Hi all,
I found that it is possible (and to some extent advised) to refine the
cell-scale (aka magnification or "pixel size") of a cryo-EM map using
the phenix program PHASER. This program is originally intended to use an
input atomic model as a search template to assign phases to X-ray
amplitudes, but it has the capacity to refine the cell-scale and even
mentions EM data as an application.
There are refinement macrocycles to iteratively refine the fit and
cell-scale, but these seem to be rigid-body searches of the template
against the map, not conventional refinement macrocycles that permit
alteration of covalent geometry.

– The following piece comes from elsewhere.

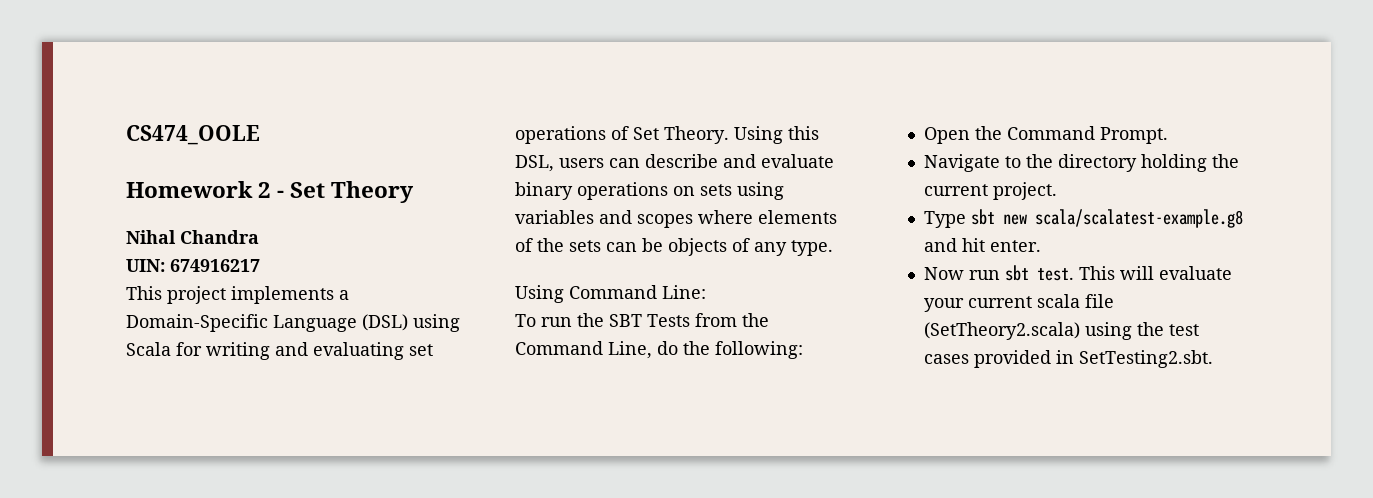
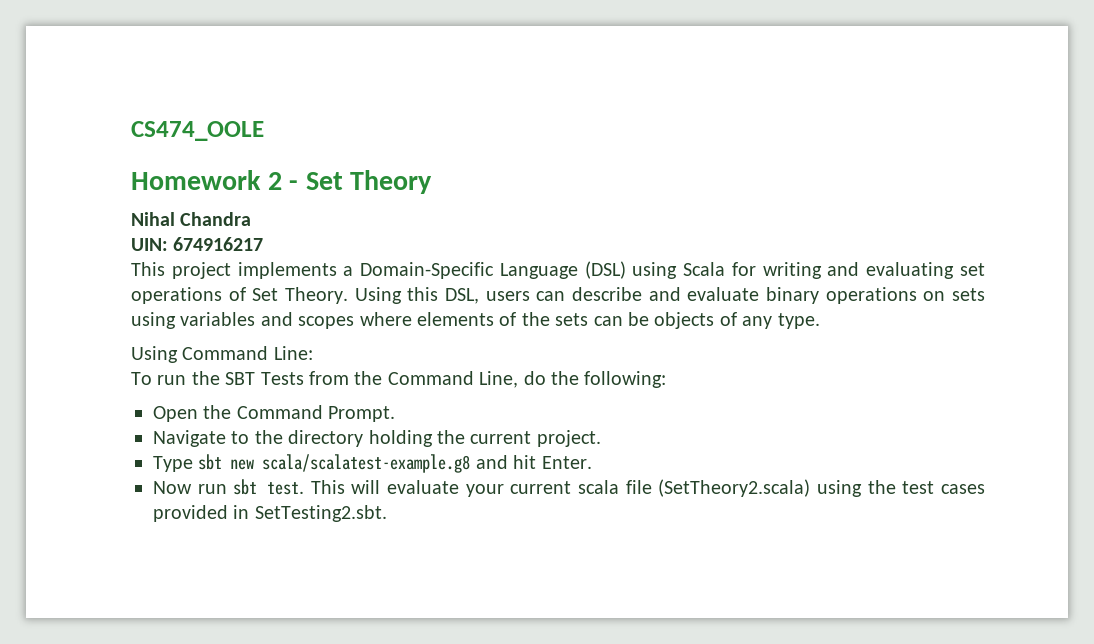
[989,240,1041,252] enter. -> [541,456,592,469] Enter.

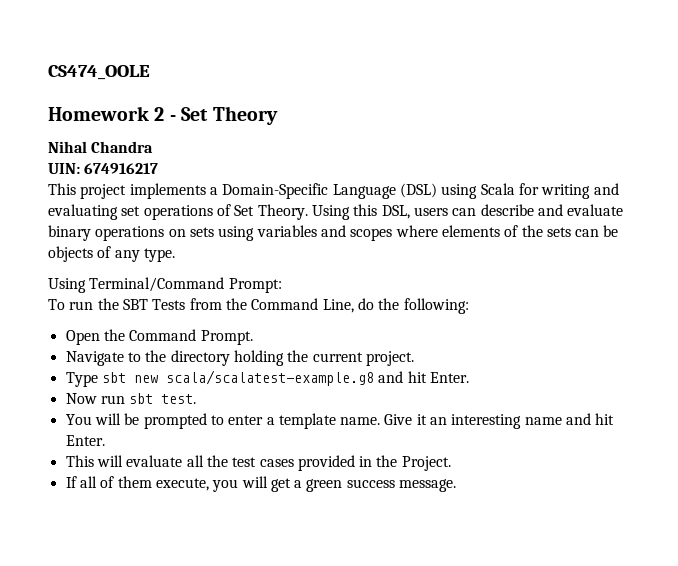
[182,346,313,360] Command Line: -> [89,277,282,293] Terminal/Command Prompt:
[310,479,863,497] This will evaluate your current scala file (SetTheory2.scala) using -> [65,413,615,429] [65,435,105,446] [65,455,204,467] // You will be prompted to enter a template name. Give it an interesting name and hit Enter. // This will evaluate all
[254,505,387,522] SetTesting2.sbt. -> [376,455,451,471] [65,476,457,492] the Project. // If all of them execute, you will get a green success message.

This strikes me as problematic; one
would need an external ground-truth structure that agrees well with my
density to get a reliable cell-scale estimate. If I, on the other hand,
have no such structure and e.g. build a novel protein into my map, I
already suffer a scale-bias from fitting against this map. That is, a
cell-scale refinement of map A using a model built against map A is not
unbiased. In fact, even using an external model would result a refined
magnification of map A which suffers potential bias from that external
reference, right?
In my mind, we want macrocycles that permit alteration of covalent
geometry during cell-scale refinement , in which case the cell-scale
will only be "biased" by the force-field used to refine covalent
geometry and secondary structure, right? What methods to people
currently use? I've heard of the "rescale density in chimera by
changing pixel-size to maximize cross-correlation with reference
density", but I don't like it. It seems a less rigorous way to end up
with exactly the same bias as above.